Oh, Bettmeralp. This has to be the most undiscovered summer paradise in the Swiss Alps. This traditional Swiss Alpine village sits above the clouds in the Valais region. It is car-free and can only be reached by cable car.

If you have ever read Enid Blyton’s, The Magic Faraway Tree, visiting Bettmeralp is like climbing to the top of the Faraway tree and going on an adventure with Silky, Moonface and Saucepan Man.
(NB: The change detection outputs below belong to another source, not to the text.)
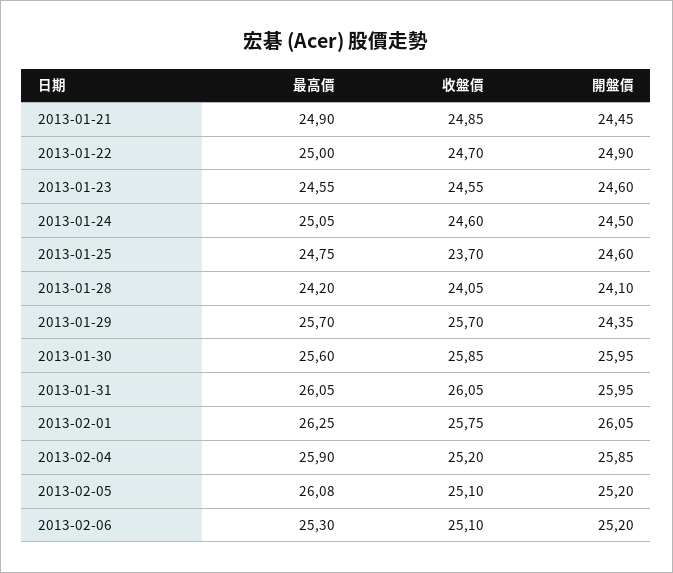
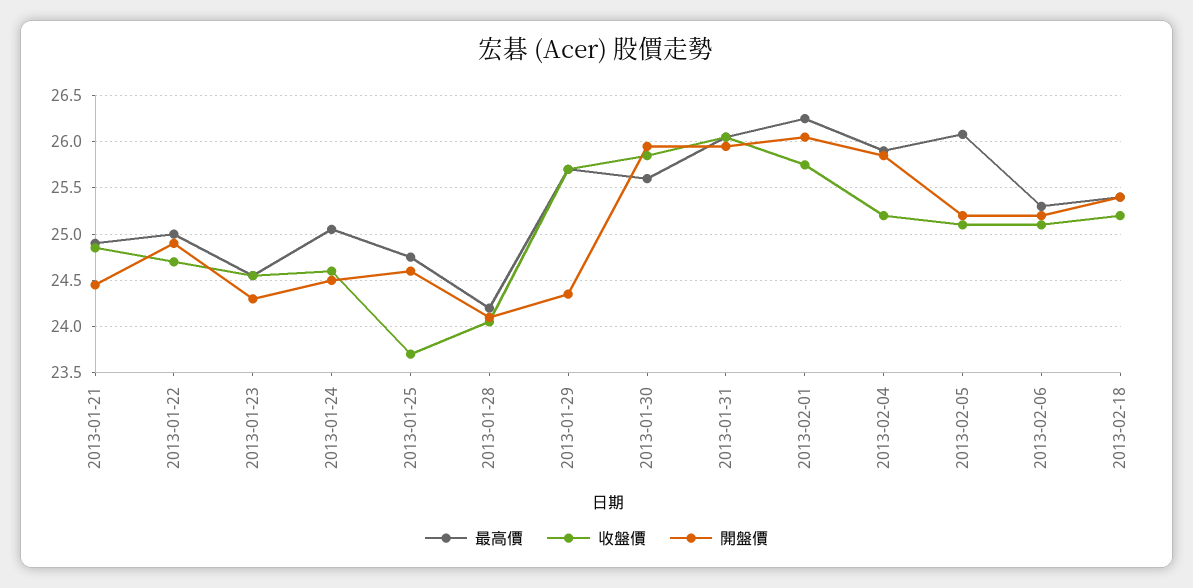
開盤價, 2013-01-23: 24.6 -> 24.3
最高價, 2013-02-18: none -> 25.4
收盤價, 2013-02-18: none -> 25.2
開盤價, 2013-02-18: none -> 25.4

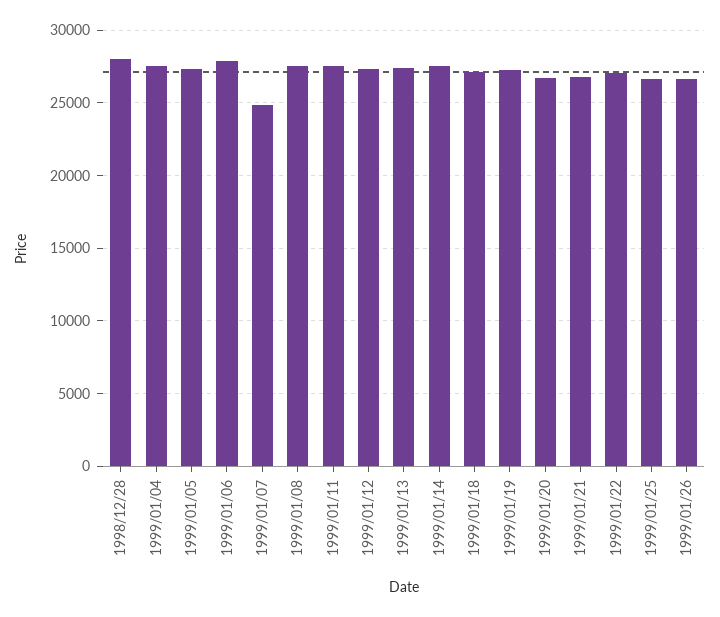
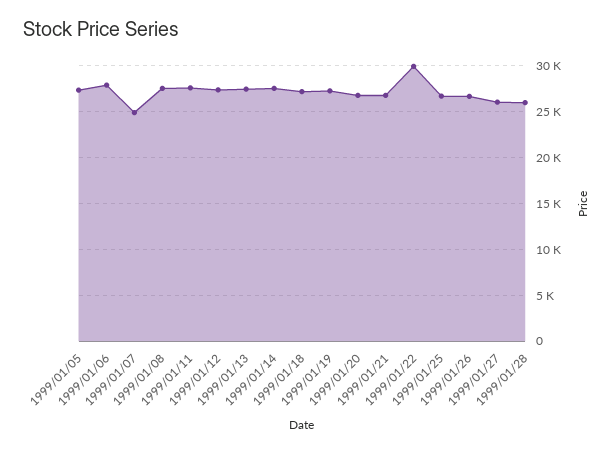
1998/12/28: 28000 -> none
1999/01/04: 27500 -> none
1999/01/22: 27000 -> 30000
1999/01/27: none -> 26000
1999/01/28: none -> 26000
It is just as magical in summer as winter and although a bustling ski resort in winter, in summer, it is mainly the locals you will be sharing the emerald green Alpine meadows with … and marmots, who as we mentioned, you are more likely to hear than see.

The hiking opportunities here are spectacular and you can also take a guided tour onto the largest glacier in the Alps, the Aletsch Glacier.

On a clear day, you can see across to the famous Matterhorn which overlooks the popular town of Zermatt.

Bettmeralp also has its very own lake, Bettmersee, a fantastic high ropes park, an indoor swimming pool, mini-golf and more.

There is plenty of parking beside the Betten Talstation station in the valley, where you can catch the cable car up to Bettmeralp.


Car-free Bettmeralp 

Oberalpsee Lake with mountains in the background

Bettmersee Lake, Bettmeralp


Our final campervan stop in Switzerland was at Morlon Beach, a small pebble beach cove, at Lac de la Gruyere.

This was a gorgeous place for a swim in the tranquil waters of the lake with mountain views and grassy banks to rest on afterwards. Surprisingly again, this wasn’t busy and highlighted the fact that many tourists visit the well-trodden and most popular places in Switzerland and many of its other beauty spots are often missed.


There are plenty of really popular places to visit in Switzerland too, and many travel blogs write about them. We hope that our motorhome trip, to some of Switzerland’s less-visited spots, will inspire you to include the path less travelled as you road trip Switzerland.

Popular tourist spots include:

  • Lucerne
  • Bern
  • Zurich
  • Lake Logano
  • Zermatt
  • Geneva
  • Jungfraujoch
  • Grindelwald


  • Emergency Number: 144
  • Currency: Swiss Franc (CHF)
  • Languages: German, French, Italian, Romansh are spoken here … many can also speak English
  • Switzerland Authorities: For more rules, regulations and information the Swiss Authorities website is:
  • Capital city: Bern (…not Zurich which is the largest city in Switzerland)
  • Guide Books: If you like having a paper copy with routes and information about Switzerland we recommend the following books:


Although we’ve now swapped out a motorhome for a 4×4 bush camper (more practical for Overlanding Africa), a motorhome is a perfect way to explore Switzerland and the rest of Europe. There is so much to visually entice you through this beautiful country and, along with mountains, marmots, swiss cheeses, waterfalls, lakes, and of course swiss chocolate, your road tripping in Switzerland is set to be a delight to all of the senses. 

… And the fresh Swiss air will be free.